Si le trailer de gameplay du titre diffusé pendant la conférence ne vous a pas suffit, voici une interview de Guillaume Boucher-Vidal, fondateur et PDG de Nine Dots Studio. Narration, contenu, inspirations… il a très gentiment accepté de se prêter à cet exercice dans le but de nous partager pleins d’informations intéressantes sur le jeu. Bonne lecture à toutes et à tous !
Sommaire
TogglePrésentation de Nine Dots Studio
- ActuGaming : Bonjour et merci de nous accorder cette interview. Pouvez-vous vous présenter ? Qui êtes-vous et quel est votre rôle sur le jeu ?
Guillaume Boucher-Vidal : Bonjour, je m’appelle Guillaume Boucher-Vidal. Je suis le fondateur de Nine Dots Studio et PDG de l’entreprise. L’idée de base de Lost in Prayer vient de moi et j’agis également dans un rôle éditorial afin de m’assurer que le projet atteigne les attentes d’un jeu Nine Dots.
- Pourriez-vous également présenter un peu Nine Dots pour celles et ceux qui ne connaîtraient peut-être pas encore le studio ? Ont-elles beaucoup d’expérience(s) au sein de l’industrie ?

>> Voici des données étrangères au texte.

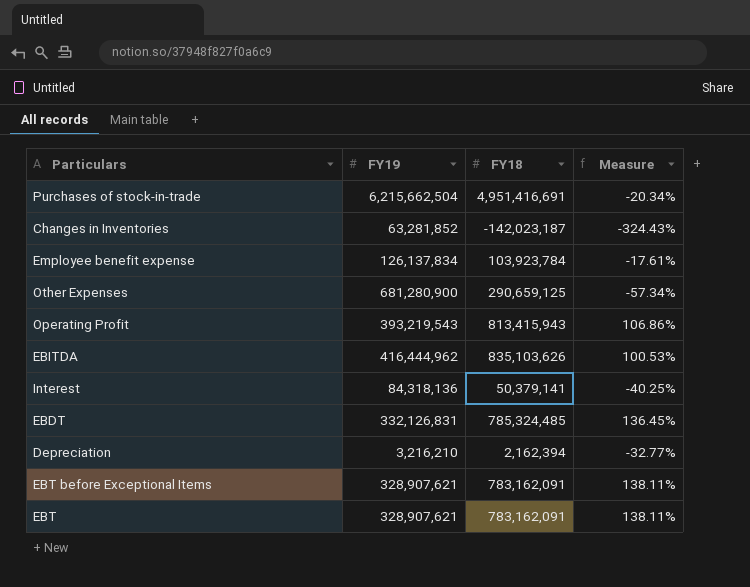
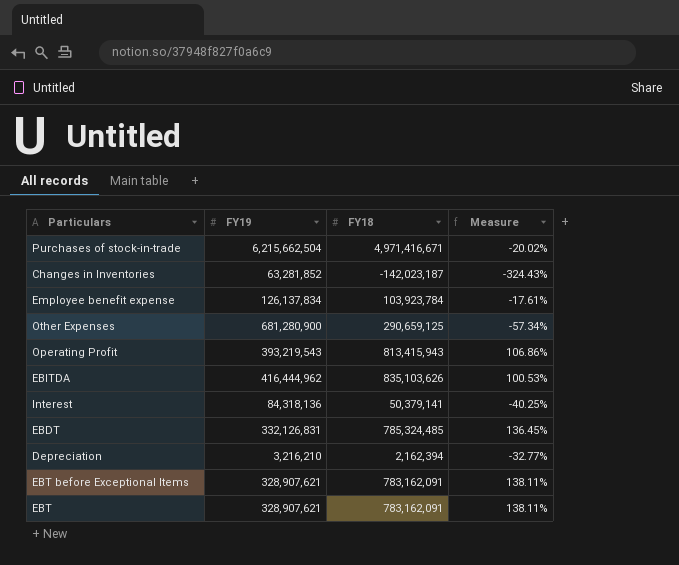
Purchases of stock-in-trade | FY18: 4,951,416,691 -> 4,971,416,671
Purchases of stock-in-trade | Measure: -20.34% -> -20.02%

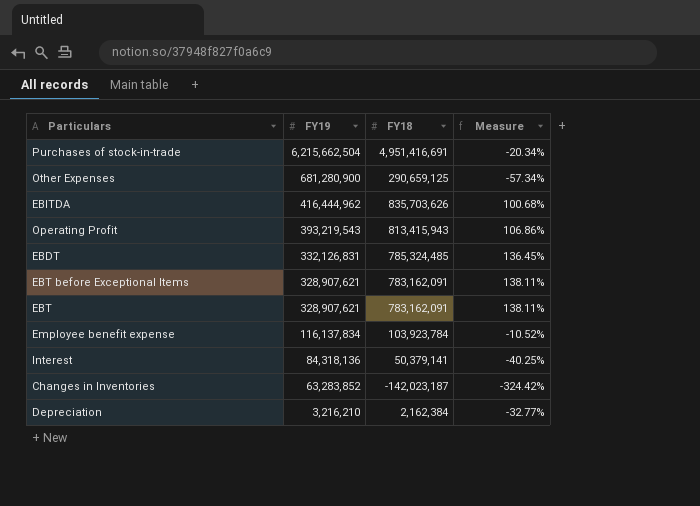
row order: none -> FY19 descending
Purchases of stock-in-trade | FY18: 4,971,416,671 -> 4,951,416,691
Purchases of stock-in-trade | Measure: -20.02% -> -20.34%
EBITDA | FY18: 835,103,626 -> 835,703,626
EBITDA | Measure: 100.53% -> 100.68%
Employee benefit expense | FY19: 126,137,834 -> 116,137,834
Employee benefit expense | Measure: -17.61% -> -10.52%
Changes in Inventories | FY19: 63,281,852 -> 63,283,852
Changes in Inventories | Measure: -324.43% -> -324.42%
Depreciation | FY18: 2,162,394 -> 2,162,384

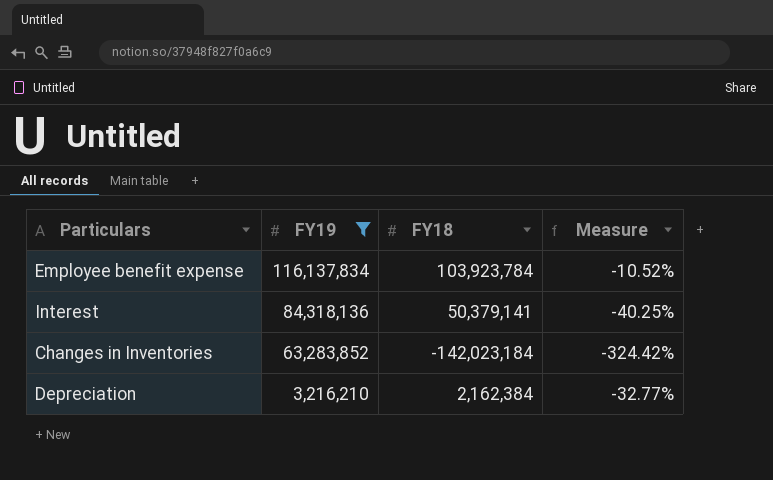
filter: none -> FY19 <= 116,137,834
Changes in Inventories | FY18: -142,023,187 -> -142,023,184

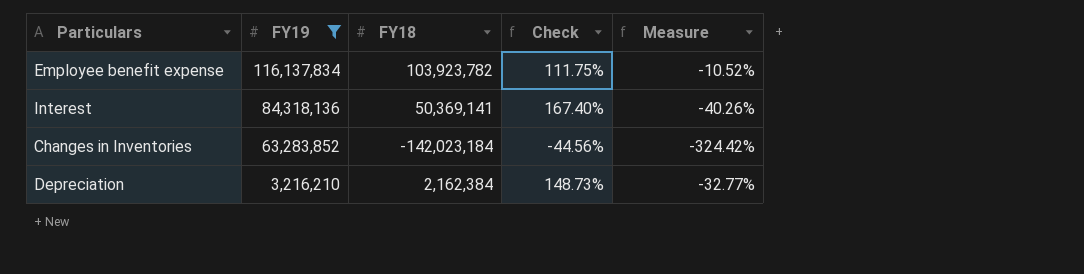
column Check | formula: none -> [FY19] / [FY18]
Employee benefit expense | FY18: 103,923,784 -> 103,923,782
Interest | FY18: 50,379,141 -> 50,369,141
Interest | Measure: -40.25% -> -40.26%

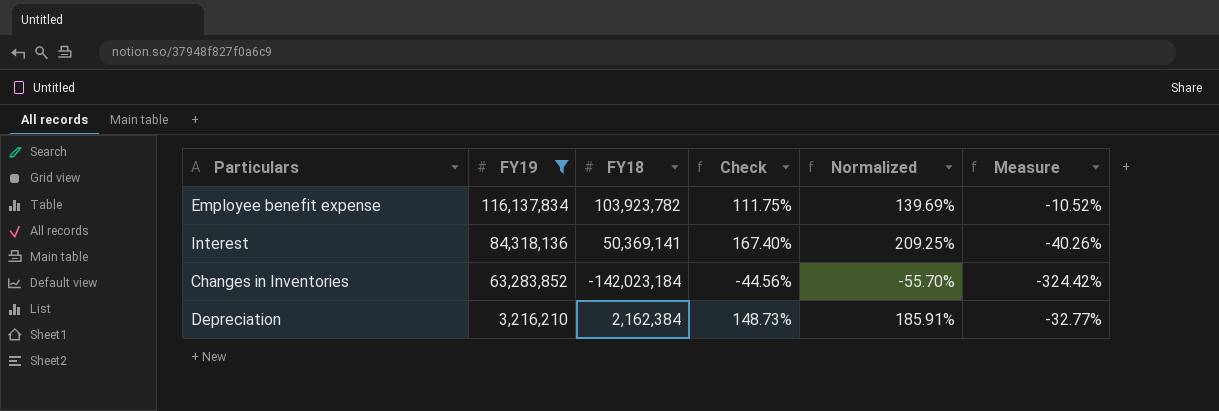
column Normalized | formula: none -> [Check] * 1.25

Nine Dots est un studio de Québec fondé en 2011. On ne fait que nos propres projets et notre équipe est assez mixte en termes d’expérience(s). Nous avons une forte rétention de notre équipe donc nous sommes plusieurs à y travailler depuis plus d’une décennie. Cependant, celle de Lost in Prayer a été bâtie sur mesure pour ce titre, mélangeant des gens très expérimentés et des juniors.
Un roguelike tactique riche en perspective
- Nine Dots est surtout connu du public pour son travail sur le RPG Outward commercialisé en 2019. Pourquoi avoir décidé de vous lancer dans un roguelike tactique avec Lost in Prayer ? Avez-vous fait ce choix rapidement pendant son développement ?

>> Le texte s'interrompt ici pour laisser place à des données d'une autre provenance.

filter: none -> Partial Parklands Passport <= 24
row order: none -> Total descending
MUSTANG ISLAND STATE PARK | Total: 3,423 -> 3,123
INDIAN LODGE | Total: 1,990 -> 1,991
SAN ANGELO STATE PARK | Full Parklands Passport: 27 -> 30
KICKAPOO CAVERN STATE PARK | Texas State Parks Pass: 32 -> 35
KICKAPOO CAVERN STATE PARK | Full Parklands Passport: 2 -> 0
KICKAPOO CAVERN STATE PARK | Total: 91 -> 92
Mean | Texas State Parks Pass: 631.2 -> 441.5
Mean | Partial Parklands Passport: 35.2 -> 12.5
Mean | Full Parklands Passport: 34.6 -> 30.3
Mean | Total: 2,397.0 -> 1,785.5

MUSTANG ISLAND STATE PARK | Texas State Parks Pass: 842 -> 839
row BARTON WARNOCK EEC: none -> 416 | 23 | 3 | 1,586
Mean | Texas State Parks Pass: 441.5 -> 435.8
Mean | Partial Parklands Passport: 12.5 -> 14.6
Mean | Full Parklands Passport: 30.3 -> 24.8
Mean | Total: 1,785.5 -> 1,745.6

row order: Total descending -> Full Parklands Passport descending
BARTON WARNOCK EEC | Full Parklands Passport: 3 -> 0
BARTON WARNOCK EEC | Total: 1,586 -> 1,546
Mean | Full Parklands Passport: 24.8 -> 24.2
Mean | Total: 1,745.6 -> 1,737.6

J’avais l’idée de Lost in Prayer à la période des débuts de l’entreprise mais je n’avais jamais eu l’occasion d’y déployer nos ressources auparavant. Un roguelike traditionnel, c’est un très grand risque commercial mais j’adore le genre et je crois qu’il est sous-apprécié. L’expérience utilisateur est très rude et abrupte dans ce genre et les visuels sont très basiques. Ce sont des jeux qui débordent de contenu, si bien qu’il est difficile de tout faire si on élève la valeur de production pour chaque créature, chaque habileté, etc. J’ai voulu rendre hommage aux roguelikes et roguelites modernes qui sont si populaires aujourd’hui. Si Outward n’avait pas été un succès financier, je n’aurais pas pu prendre ce risque.

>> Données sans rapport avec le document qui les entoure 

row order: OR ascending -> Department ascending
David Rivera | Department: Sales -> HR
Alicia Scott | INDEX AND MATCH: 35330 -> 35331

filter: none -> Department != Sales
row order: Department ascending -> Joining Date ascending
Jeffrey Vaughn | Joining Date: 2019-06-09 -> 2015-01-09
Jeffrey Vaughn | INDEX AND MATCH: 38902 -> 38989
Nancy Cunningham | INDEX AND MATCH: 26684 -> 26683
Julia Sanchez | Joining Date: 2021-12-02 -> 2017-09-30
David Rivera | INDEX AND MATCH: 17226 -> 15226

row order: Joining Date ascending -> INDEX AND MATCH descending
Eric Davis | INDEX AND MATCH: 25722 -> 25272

- Comme vous venez justement de la rappeler, les roguelikes sont connus pour être des expériences mettant au défi les joueurs et les joueuses et assez répétitives sur le long terme. Est-ce que ça vous complique davantage la tâche lorsque vous cherchez à trouver le juste équilibre dans le dosage de cette courbe de difficulté ? Quelles fonctionnalités avez-vous intégré en jeu pour inciter naturellement le public à vouloir relancer une run plutôt que ragequit par excès de frustration et/ou de lassitude ?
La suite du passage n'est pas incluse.